» Exercise details: Although the records include pictures, print only the rest, exactly as written.

═════ Material for the task ═════

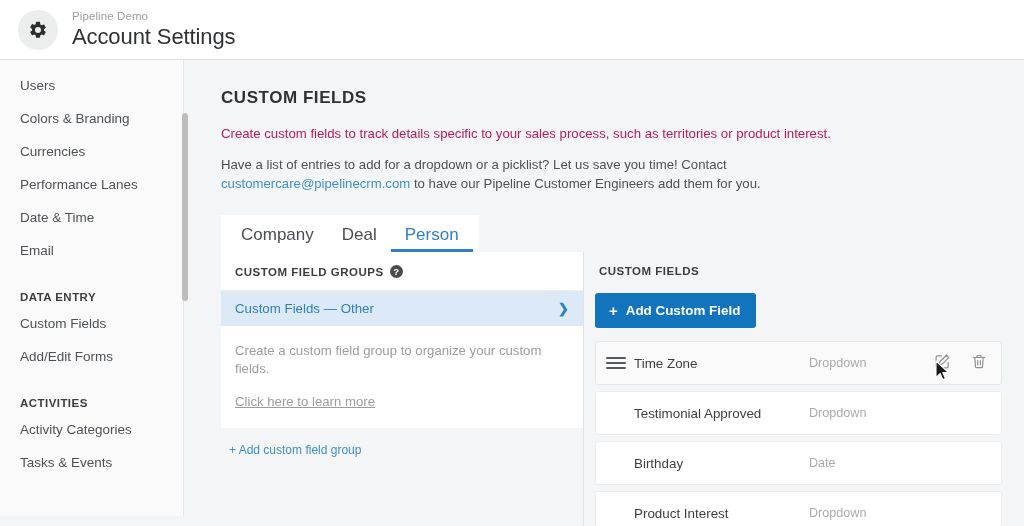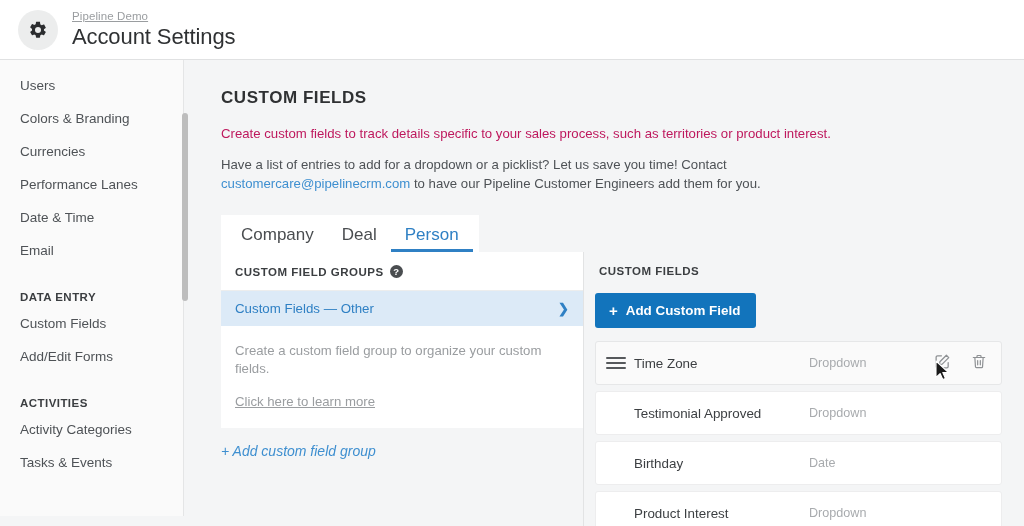--- a/index.html
+++ b/index.html
@@ -49,7 +49,6 @@
     font-size: 11.5px;
     color: #9a9da0;
     letter-spacing: .1px;
-    text-decoration: underline;
   }
   .brand-title {
     font-size: 22px;

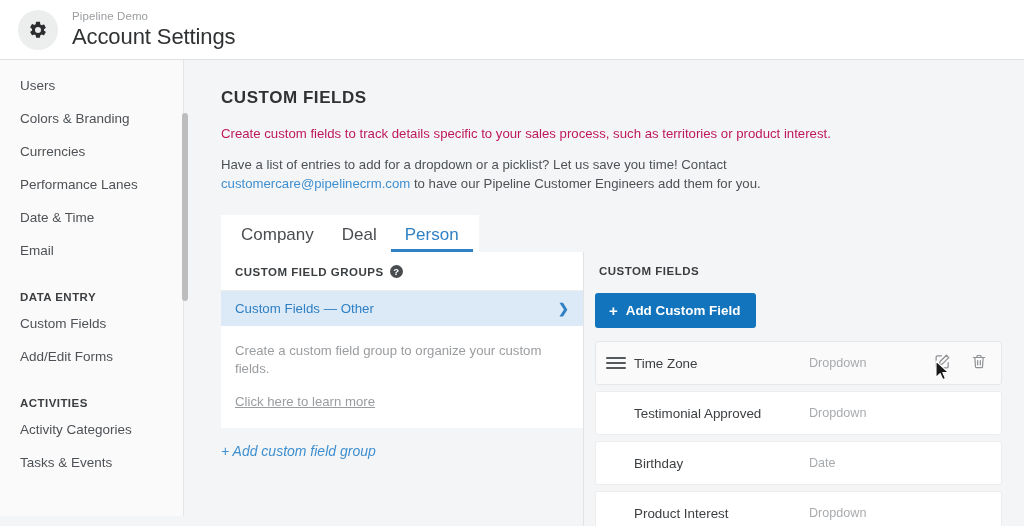--- a/index.html
+++ b/index.html
@@ -240,12 +240,11 @@
   .add-group-link {
     display: inline-block;
     margin-top: 15px;
-    margin-left: 0;
-    font-size: 14px;
+    margin-left: 8px;
+    font-size: 12px;
     color: #3e8fd0;
     text-decoration: none;
     cursor: pointer;
-    font-style: italic;
   }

═════

» Solution for this task:
--- a/index.html
+++ b/index.html
@@ -49,7 +49,6 @@
     font-size: 11.5px;
     color: #9a9da0;
     letter-spacing: .1px;
-    text-decoration: underline;
   }
   .brand-title {
     font-size: 22px;

--- a/index.html
+++ b/index.html
@@ -240,12 +240,11 @@
   .add-group-link {
     display: inline-block;
     margin-top: 15px;
-    margin-left: 0;
-    font-size: 14px;
+    margin-left: 8px;
+    font-size: 12px;
     color: #3e8fd0;
     text-decoration: none;
     cursor: pointer;
-    font-style: italic;
   }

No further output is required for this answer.